It isn’t over: “I do not want to categorically say ‘we escaped’ or ‘we didn’t escape’…when investigations have progressed over the coming weeks we will be able to speak more certainly.” And even if this jihad plot can be said at any point to have been successfully thwarted, there will be another, and another, and another — courtesy Europe’s suicidal immigration and refugee policies.
“Belgium terror plot: Kamikaze Riders motorbike club members charged with planning attacks on Brussels,” by Lizzie Dearden, Independent, December 31, 2015:
Two members of a motorbike gang with alleged links to global terror networks are among the suspects arrested over a plot to launch attacks in Brussels.
Authorities said a suspected Isis terror cell were planning to attack high-profile targets in the Belgian capital over the festive season, prompting the cancellation of its main New Year’s Eve fireworks display.
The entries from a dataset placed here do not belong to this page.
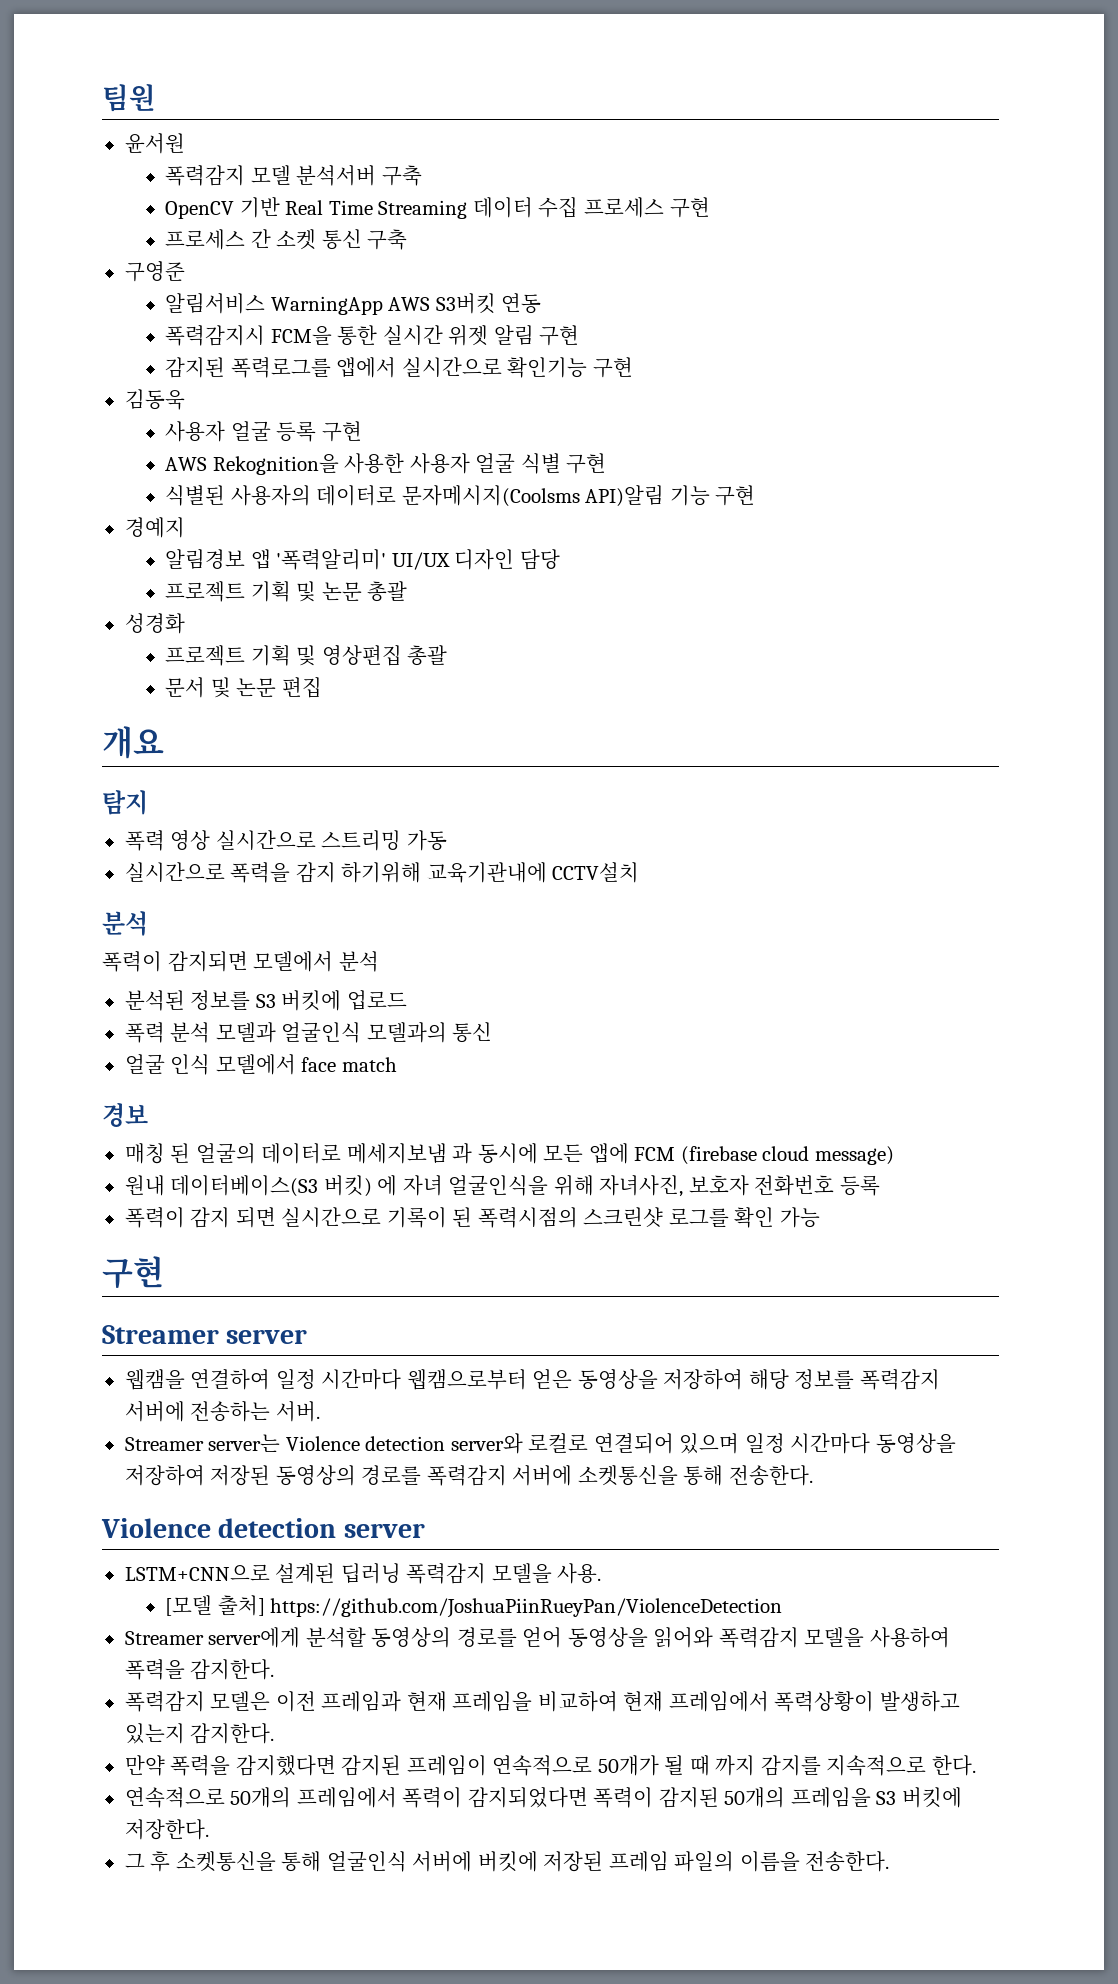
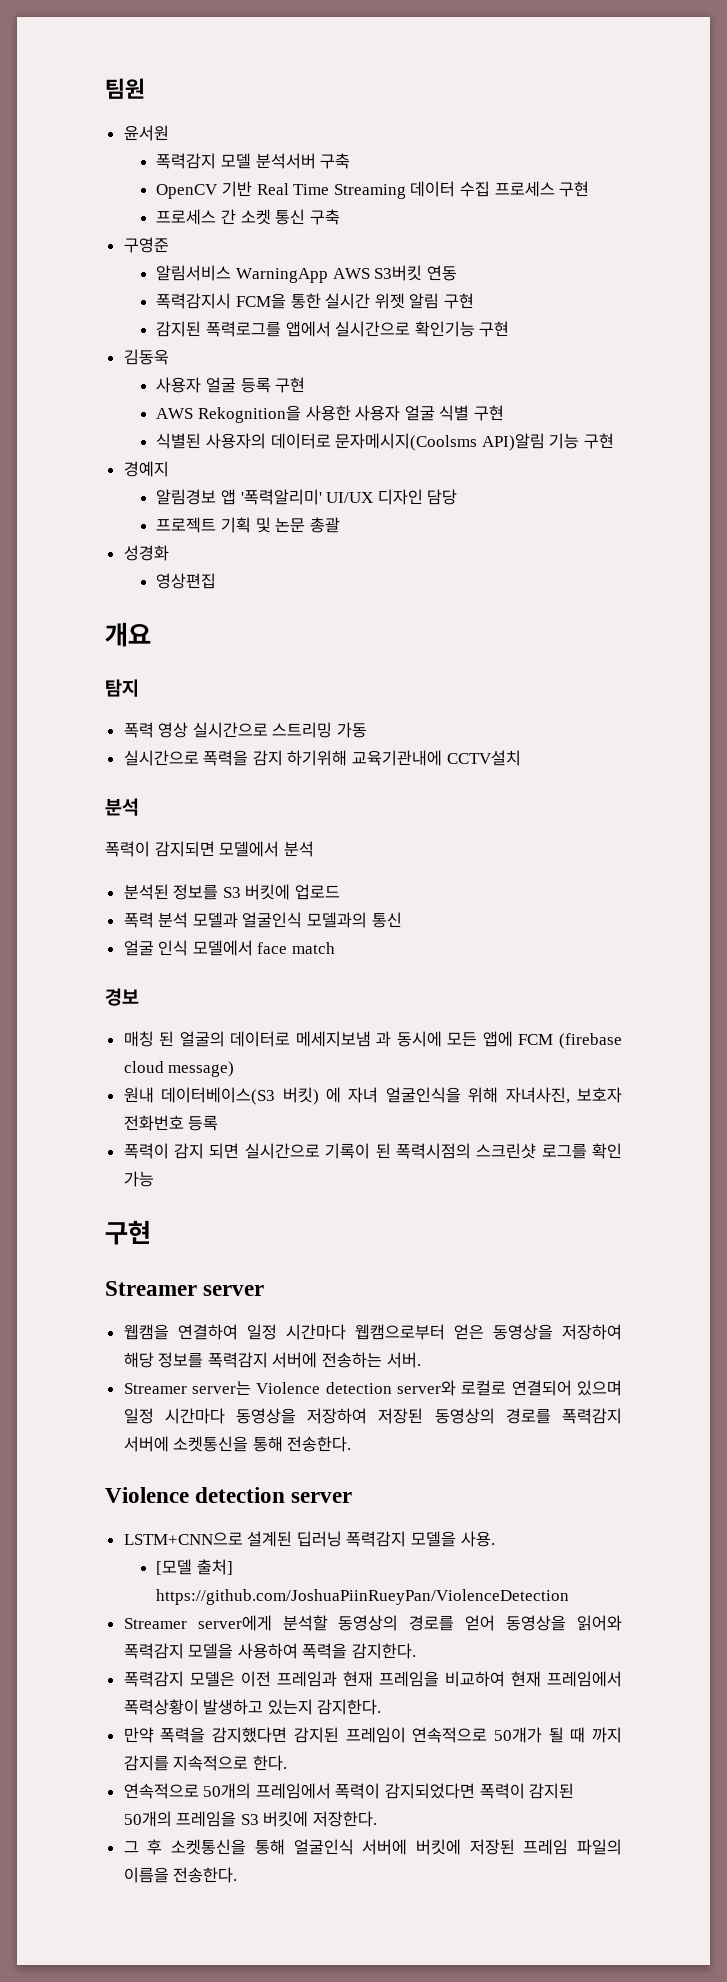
- 프로젝트 기획 및 영상편집 총괄
- 문서 및 논문 편집
+ 영상편집

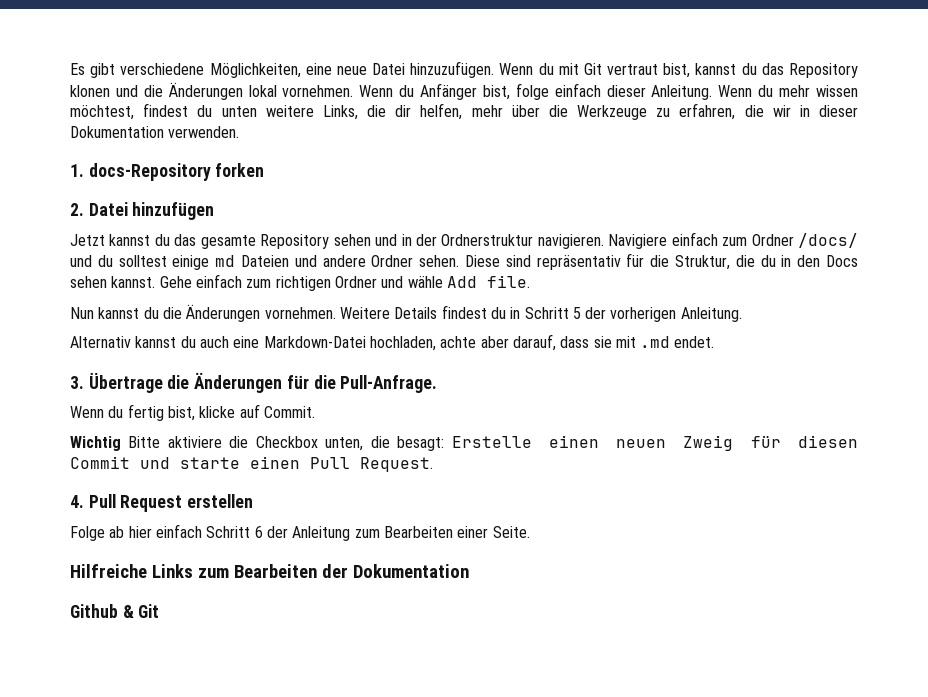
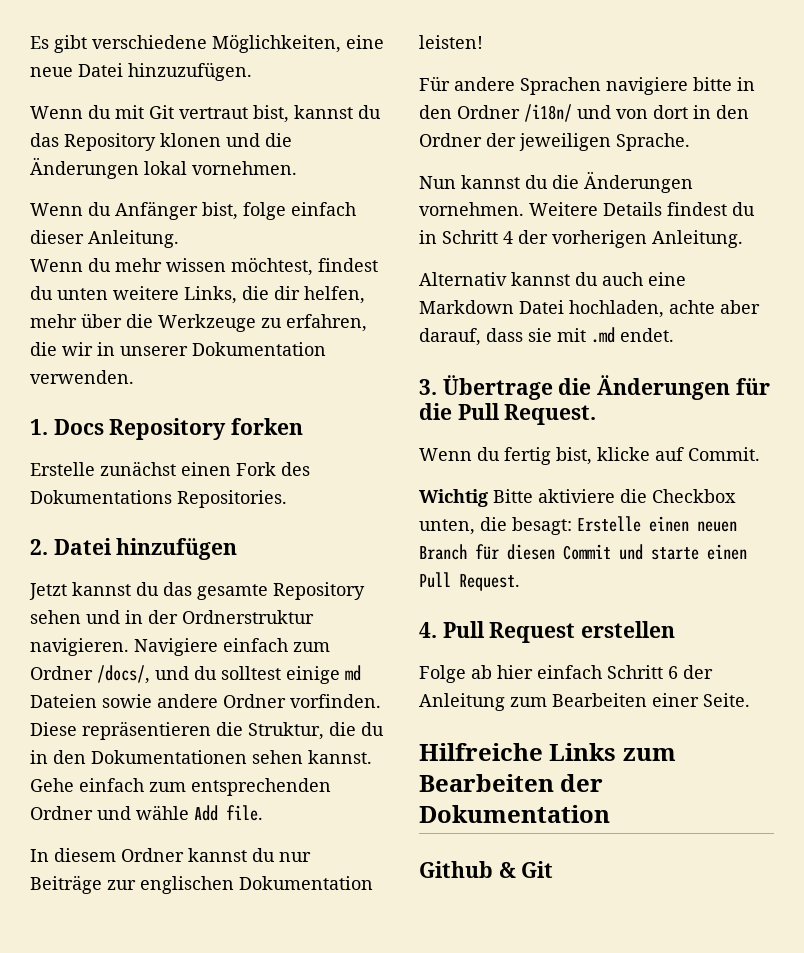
- Es gibt verschiedene Möglichkeiten, eine neue Datei hinzuzufügen. Wenn du mit Git vertraut bist, kannst du das Repository klonen und die Änderungen lokal vornehmen. Wenn du Anfänger bist, folge einfach dieser Anleitung. Wenn du mehr wissen möchtest, findest du unten weitere Links, die dir helfen, mehr über die Werkzeuge zu erfahren, die wir in dieser Dokumentation verwenden.
+ Es gibt verschiedene Möglichkeiten, eine neue Datei hinzuzufügen.
+ Wenn du mit Git vertraut bist, kannst du das Repository klonen und die Änderungen lokal vornehmen.
+ Wenn du Anfänger bist, folge einfach dieser Anleitung.
+ Wenn du mehr wissen möchtest, findest du unten weitere Links, die dir helfen, mehr über die Werkzeuge zu erfahren, die wir in unserer Dokumentation verwenden.
- 1. docs-Repository forken
+ 1. Docs Repository forken
+ Erstelle zunächst einen Fork des Dokumentations Repositories.
- Navigiere einfach zum Ordner /docs/ und du solltest einige md Dateien und andere Ordner sehen. Diese sind repräsentativ für die Struktur, die du in den Docs sehen kannst.
+ Navigiere einfach zum Ordner /docs/, und du solltest einige md Dateien sowie andere Ordner vorfinden. Diese repräsentieren die Struktur, die du in den Dokumentationen sehen kannst.
- Gehe einfach zum richtigen Ordner und wähle Add file.
+ Gehe einfach zum entsprechenden Ordner und wähle Add file.
+ In diesem Ordner kannst du nur Beiträge zur englischen Dokumentation leisten!
+ Für andere Sprachen navigiere bitte in den Ordner /i18n/ und von dort in den Ordner der jeweiligen Sprache.
- Weitere Details findest du in Schritt 5 der vorherigen Anleitung.
+ Weitere Details findest du in Schritt 4 der vorherigen Anleitung.
- Alternativ kannst du auch eine Markdown-Datei hochladen, achte aber darauf, dass sie mit .md endet.
+ Alternativ kannst du auch eine Markdown Datei hochladen, achte aber darauf, dass sie mit .md endet.
- 3. Übertrage die Änderungen für die Pull-Anfrage.
+ 3. Übertrage die Änderungen für die Pull Request.
- Wichtig Bitte aktiviere die Checkbox unten, die besagt: Erstelle einen neuen Zweig für diesen Commit und starte einen Pull Request.
+ Wichtig Bitte aktiviere die Checkbox unten, die besagt: Erstelle einen neuen Branch für diesen Commit und starte einen Pull Request.

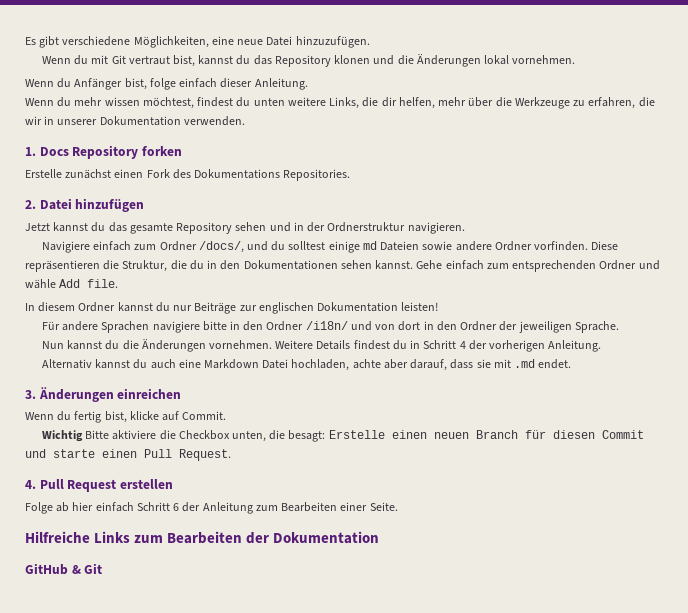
- Jetzt kannst du das gesamte Repository sehen und in der Ordnerstruktur navigieren. Navigiere einfach zum Ordner /docs/, und du solltest einige md Dateien sowie andere Ordner vorfinden.
+ Jetzt kannst du das gesamte Repository sehen und in der Ordnerstruktur navigieren.
+ Navigiere einfach zum Ordner /docs/, und du solltest einige md Dateien sowie andere Ordner vorfinden.
- 3. Übertrage die Änderungen für die Pull Request.
+ 3. Änderungen einreichen
- Github & Git
+ GitHub & Git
Military fatigues, Airsoft replica gun equipment, Isis propaganda, phones and computers have been seized from homes of the alleged suspects in a series of police raids.
Charles Michel, the Belgian Prime Minister, would not be drawn on whether security forces had successfully thwarted an attack.
“I do not want to categorically say ‘we escaped’ or ‘we didn’t escape’…when investigations have progressed over the coming weeks we will be able to speak more certainly,” he said in a television interview.
A 30-year-old man named as Said Saouti has been charged with threatening terror attacks, recruiting people with the aim of carrying them out and participating in the activities of a terrorist group, the Belgian federal prosecutor’s office said.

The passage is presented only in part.